I giggled and we lapsed back into silence.

“Are you sure about all of this, Blue?”

“No,” I laughed ruefully. “I've decided being sure is a luxury I won't ever be able to afford. But I'm as sure as a twenty-year-old waitress could ever be. And the fact that Tiffa and Jack are so happy makes me almost positive.”

“Lots of women, younger than you, and with a lot less talent, raise children alone every day.”

“And some of them probably do a damn good job, too,” I admitted, trying not to let his comments bother me.” Some of them don't. “My eyes met Wilson's defiantly, and I waited, wondering if he would press me further. He searched my expression and then looked away. I wanted him to understand, and I desperately needed his validation, so I turned to the one thing I knew he would grasp.

“There was a poem you quoted to me once, by Edgar Allan Poe. Do you remember?” I'd memorized it after that night. Maybe it was to feel closer to him, to know something he knew, to share something he loved, but the words had spoken to me on a very primal level, haunted me even. It was my life, boiled down to a few rhyming lines.

Wilson began to quote the beginning lines, a question in his expression. As he did, I spoke the words with him, reciting them.

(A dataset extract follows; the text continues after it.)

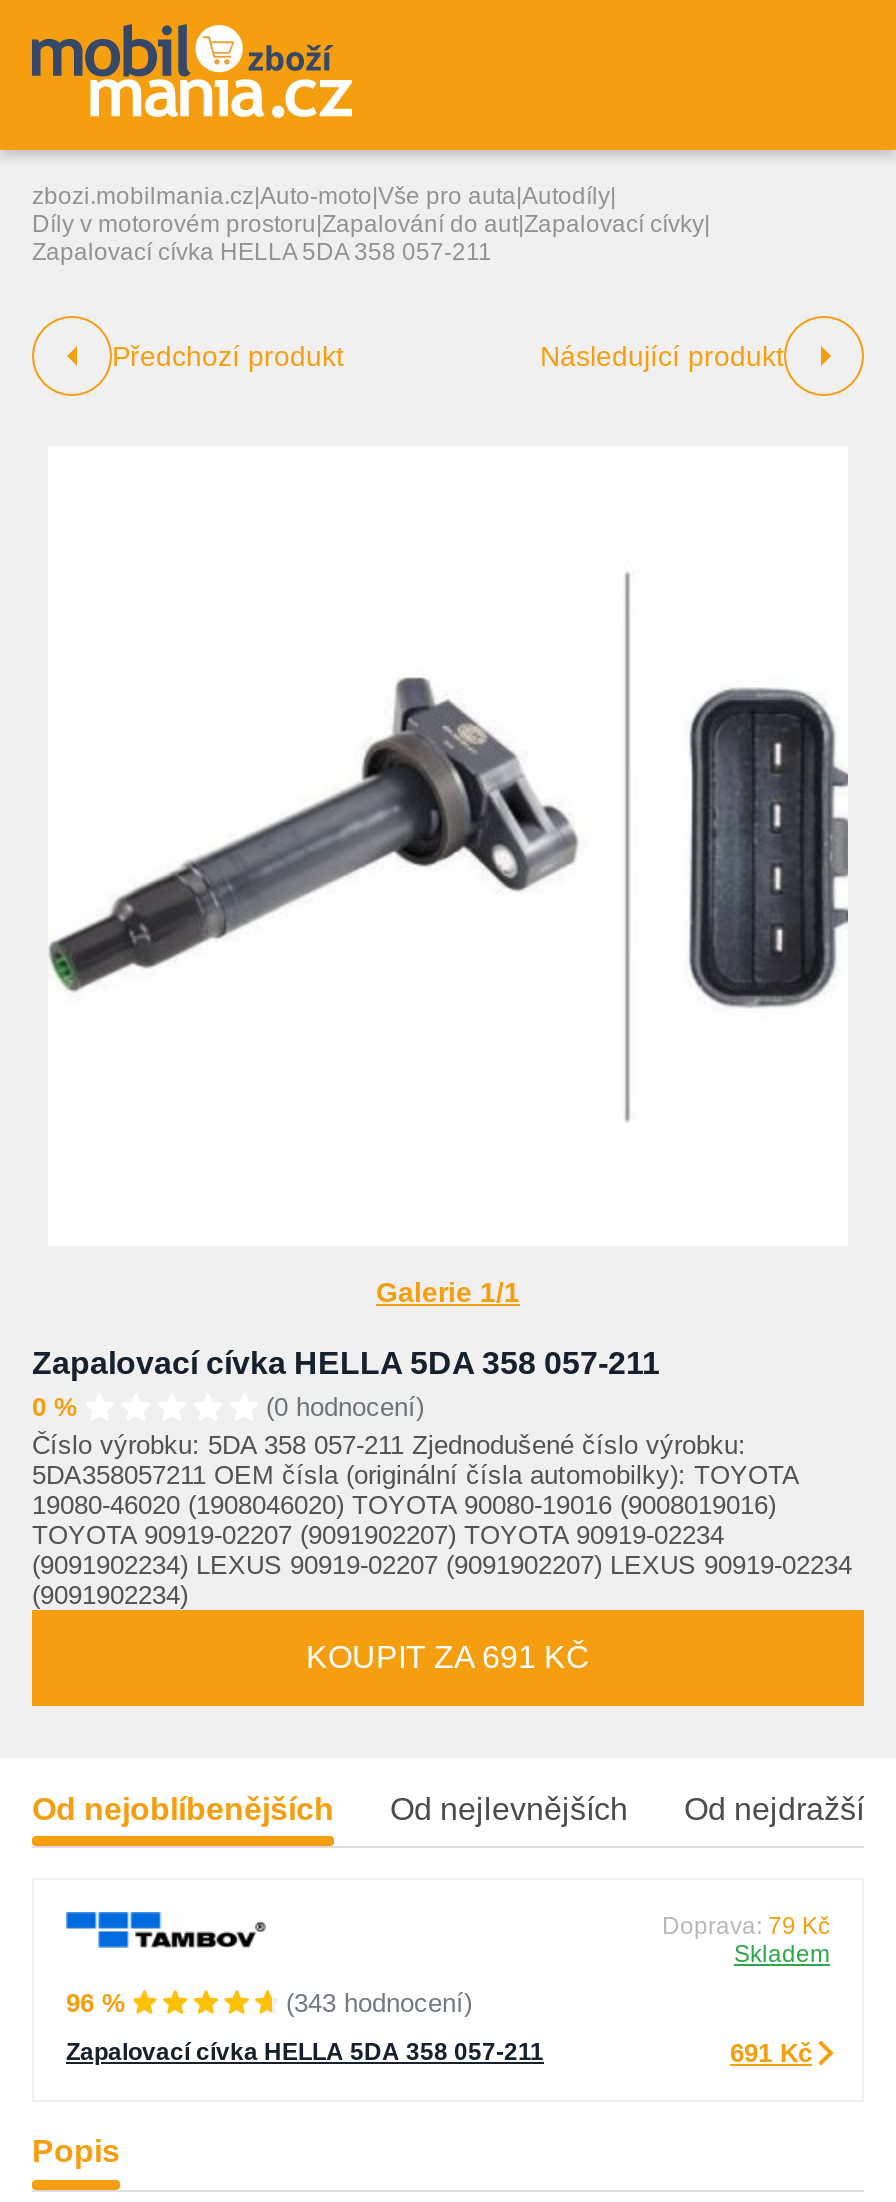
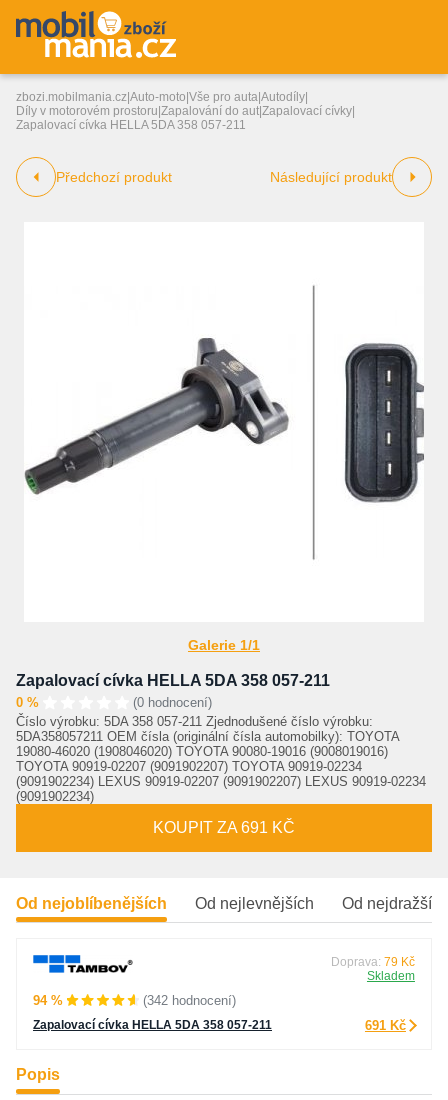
- 96 %
+ 94 %

- (343 hodnocení)
+ (342 hodnocení)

His eyebrows rose at each word, and I could tell I had surprised him by my mastery.

“From childhood's hour I have not been

As others were; I have not seen

As others saw; I could not bring

My passions from a common spring.

From the same source I have not taken

My sorrow; I could not awaken

My heart to joy at the same tone.”

Wilson stopped, staring down at me in the dusky light that spilled around our concrete perch.

“It's the next part I can't ever get out of my head,” I ventured, holding his gaze. “Do you know what comes next?”

Wilson nodded, but he didn't quote the lines. He just waited for me to continue. So I spoke them, delivering each line the way I interpreted it.

“And all I loved, I loved alone.

Then – in my childhood, in the dawn

of a most stormy life – was drawn

from every depth of good and ill,

the mystery which binds me still.”

There was more, but it was this line that resonated, and I gathered my thoughts, wanting to be understood.

“The mystery of my life binds me still, Wilson. You told me once we can't help where we are scattered. We are born in whatever circumstances we are born into, and none of us has any control over it. But I can make sure this baby isn't scattered like I was. I have nothing to give but myself, and if something were to happen to me, my baby would have no one left. I can't guarantee this child a happy life, but I can make sure she doesn't love alone. I want to layer her in love. Mother and father and grandparents and aunts and uncles and cousins. I want her to have family surrounding her so there is no mystery and no fear of being alone or abandoned . . . or scattered.”